10:00 ― Janet Yellen, president of the San Francisco Federal Reserve, gives her outlook on the economy and the housing market to Lambda Alpha International in Phoenix.

7:30pm ― Richard Fisher, president of the Dallas Federal Reserve, gives his economic outlook to the Austin Headliners Club in Austin.


  • Treasury Auctions:
  • 1:00 ― 10-Year Notes
  • 1:00 ― 4-Week Notes



No data will be released on Veterans Day and the Treasury market is closed, but the stocks and futures market will be open.


8:30 ― Initial Jobless Claims averaged 524,000 per week in October, an improvement from the 549k average in September but still a far cry from suggesting stabilization. The unemployment rate is 10.2% and the economy is now growing at a decent pace of 3.5%, yet lay-offs continue regardless. The first week of November is expected to see 512k new jobless claims. If there’s good news, it’s that continuing claims have been falling for seven consecutive weeks ― now at 5.886 million ― yet much of that decline can be attributed to benefits expiring rather than job creation.

2:00 ― Data from Bloomberg says the average deficit for October has been $61.7 billion over the past ten years. If only . . .  After a record-breaking deficit in fiscal year 2009, 2010 isn’t beginning on a hopeful note. The Treasury Budget Statement is set to begin the year with a monthly gap of $150 billion, more than triple the $46.6 billion deficit in FY October 2009.


  • Treasury Auctions:
  • 1:00 ― 30-Year Bonds



8:30 ― One debt figure just wasn’t enough this week. The Trade Balance is expected to show the monthly gap between imports and exports widening in September to -$32.5 billion from -$30.7 billion in August. 

“The price of oil imports was probably little changed, but oil import volumes likely jumped sharply, reversing a dip in August,” said economists Brian Bethune and Nigel Gault from IHS Global Insight. “More broadly, we expect to see both export and import volumes rising, underlining that the declines in August were a temporary interruption of a new upward trend.”

Ian Shepherdson from High Frequency Economics has a different take, believing the deficit will drop to $29 billion, though the factors are temporary rather than, say, a surge in exports.

“An unexpected leap in Boeing aircraft deliveries raises the possibility of a significant, though temporary, drop in the headline deficit, though the core numbers remain volatile and anything can happen,” he said.

10:00 ― Consumer Sentiment fell in September despite expectations to the contrary.
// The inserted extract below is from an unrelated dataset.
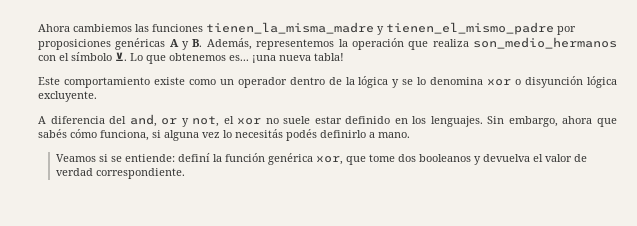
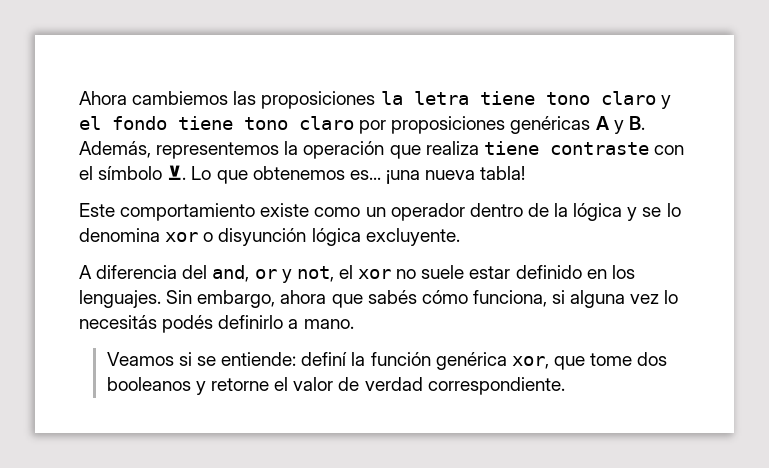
[152,22,554,35] funciones tienen_la_misma_madre y tienen_el_mismo_padre -> [261,91,671,109] [79,116,354,130] proposiciones la letra tiene tono claro y el fondo tiene tono claro
[473,37,618,49] son_medio_hermanos -> [483,141,649,155] tiene contraste
[482,154,530,162] devuelva -> [211,378,270,391] retorne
The 70.6 score is expected to inch up to 71.0 in this month’s survey from Reuters and the University of Michigan, but with unemployment numbers jumping into double-digits just as the survey calls were taking place, personally I wouldn’t be so confident. 

“Recent increases in gasoline prices won't help strained household finances,” add economists from IHS Global Insight, who look for a dip to 68.0 in the survey. “We expect that real consumer spending growth will subside from an annual rate of 3.4% in the third quarter to 1.1% in the fourth quarter as a pullback in auto sales offsets gains in most other categories.”